Before you trust a schema to guard config, validate the schema itself. ajv compile catches typos and strict-mode violations that would otherwise silently pass everything.

What it does

ajv-cli compile loads a schema and compiles it without any data, verifying it against the JSON Schema metaschema and Ajv strict-mode rules.

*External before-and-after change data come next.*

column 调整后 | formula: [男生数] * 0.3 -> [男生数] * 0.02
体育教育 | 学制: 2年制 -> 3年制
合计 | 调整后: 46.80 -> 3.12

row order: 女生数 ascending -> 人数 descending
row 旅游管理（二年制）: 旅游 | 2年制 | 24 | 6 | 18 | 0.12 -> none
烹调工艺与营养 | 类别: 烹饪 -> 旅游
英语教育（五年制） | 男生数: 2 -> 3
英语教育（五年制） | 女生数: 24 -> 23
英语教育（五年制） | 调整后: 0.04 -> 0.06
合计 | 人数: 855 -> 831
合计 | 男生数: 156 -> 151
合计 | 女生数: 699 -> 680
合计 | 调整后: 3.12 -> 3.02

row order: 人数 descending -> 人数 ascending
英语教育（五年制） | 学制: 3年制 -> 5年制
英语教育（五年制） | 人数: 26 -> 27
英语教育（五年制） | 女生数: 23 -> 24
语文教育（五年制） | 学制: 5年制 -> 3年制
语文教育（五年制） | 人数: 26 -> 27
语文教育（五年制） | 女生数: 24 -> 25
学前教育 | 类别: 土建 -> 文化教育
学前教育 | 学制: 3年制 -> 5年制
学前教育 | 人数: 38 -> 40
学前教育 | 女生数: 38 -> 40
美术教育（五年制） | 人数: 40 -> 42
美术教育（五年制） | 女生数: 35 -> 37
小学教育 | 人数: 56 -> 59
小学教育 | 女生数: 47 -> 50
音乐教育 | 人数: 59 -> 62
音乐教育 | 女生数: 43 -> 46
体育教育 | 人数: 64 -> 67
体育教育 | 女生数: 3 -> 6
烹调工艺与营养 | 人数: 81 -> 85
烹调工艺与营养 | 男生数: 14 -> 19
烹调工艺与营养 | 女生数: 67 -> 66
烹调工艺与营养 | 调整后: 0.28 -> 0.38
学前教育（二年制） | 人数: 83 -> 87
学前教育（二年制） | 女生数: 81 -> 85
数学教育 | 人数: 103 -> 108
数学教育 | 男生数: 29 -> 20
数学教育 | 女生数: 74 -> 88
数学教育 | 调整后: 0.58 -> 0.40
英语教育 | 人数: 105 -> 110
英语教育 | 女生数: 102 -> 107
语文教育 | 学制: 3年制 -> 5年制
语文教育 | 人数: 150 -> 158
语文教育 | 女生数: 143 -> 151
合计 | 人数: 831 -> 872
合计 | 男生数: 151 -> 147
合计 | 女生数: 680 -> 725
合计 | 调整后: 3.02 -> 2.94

It exits non-zero if the schema has an unknown keyword, an invalid $ref, or a type that strict mode rejects.

Common usage

Terminal
# compile (validate) the schema in strict mode
npx ajv compile -s schema.json

# compile against a specific draft
npx ajv compile -s schema.json --spec=draft2020

# compile with referenced schemas resolved
npx ajv compile -s schema.json -r "schemas/*.json"

Options

FlagWhat it does
-s <file>Schema to compile and check
-r <glob>Referenced schemas ($ref targets)
--spec=<draft>JSON Schema draft to compile against
--strict=true|falseToggle strict-mode diagnostics (default true)
--strict-tuples=falseRelax the tuple/items strict check
-o <file>Write a standalone validation module

In CI

Run ajv compile on every schema file in a lint job so a broken schema fails fast rather than validating nothing. Keeping --strict=true catches keyword typos (minLenght) that strict mode flags but lenient validators ignore.

Common errors in CI

strict mode: unknown keyword: "minLenght" flags a misspelled keyword (strict mode treats unknown keywords as errors). strict mode: missing type "object" for keyword "properties" means a subschema uses properties without declaring "type": "object". can't resolve reference #/definitions/Foo means a $ref points at a definition that does not exist. reference "..." resolves to more than one schema means duplicate $id values.